The drop in arrests coincides with President Trump’s declaration of a national emergency for the coronavirus on March 13. Police have been making fewer arrests, and that trend appears to be continuing into April, with fewer than 40 jail bookings per day in a county of more than 1.5 million people.
Arrests for drug-related offenses in particular have fallen nearly 60 percent, according to Palm Beach County Jail data. During the 19-day period from March 13 to 31, police arrested 914 people. Of that number, 109 were drug arrests.
Arrests for other offenses didn’t see similar declines, and the number of battery, DUI, burglary, and robbery arrests have remained relatively stable even after the declaration of the national emergency.
Criminal justice experts and law enforcement agencies believe the drop in crime rates reflects more than just people staying at home to avoid the spread of the coronavirus. A mix of factors likely contributed to the change.
“This is something that’s going to be studied for decades or even centuries: ‘How did the virus have effects on crime?’” Kevin Beaver, a professor at Florida State University’s College of Criminology and Criminal Justice, told the Post. Beaver said drops in drug crimes makes sense in the current climate, but there will likely be jumps in cases of domestic violence and child abuse because families are stuck at home together.
A recent analysis by USA Today that compiled data published by 53 law enforcement agencies in two dozen states supports Beaver’s assertion.
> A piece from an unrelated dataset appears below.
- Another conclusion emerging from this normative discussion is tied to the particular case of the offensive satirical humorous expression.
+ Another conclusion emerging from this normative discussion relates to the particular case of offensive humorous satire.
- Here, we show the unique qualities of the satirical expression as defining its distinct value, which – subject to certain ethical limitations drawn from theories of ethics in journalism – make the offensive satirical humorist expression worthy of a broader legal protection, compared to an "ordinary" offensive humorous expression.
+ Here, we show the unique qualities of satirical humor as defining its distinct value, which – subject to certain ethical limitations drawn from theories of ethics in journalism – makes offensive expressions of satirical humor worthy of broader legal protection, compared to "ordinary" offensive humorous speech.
It found a massive drop in traffic and person stops—as high as 92 percent in some jurisdictions—helped significantly reduce DUIs and drug offenses. Bookings into nearly two dozen jails monitored by news agencies fell by at least a quarter since last month as crime rates have plunged nationwide.
However, a drop in national crime rates doesn’t mean police in Palm Beach County aren’t as tough on crime as they were before the pandemic. Palm Beach County Sheriff Ric Bradshaw told the press his deputies haven’t stopped arresting offenders in the midst of the ongoing pandemic and that they are continuing “business as usual.”
“Is the sheriff’s office going to look over some minor crimes out there? The answer to that is no,” Bradshaw said at a March 20 news conference. “Obey the law. I have plenty of room in the jail. Go by what the law is.”
Bradshaw added that he won’t be releasing inmates jailed for non-violent offenses like other counties around the U.S. have been doing to help stop the spread of the virus. He said his jails have enough room to safely house inmates.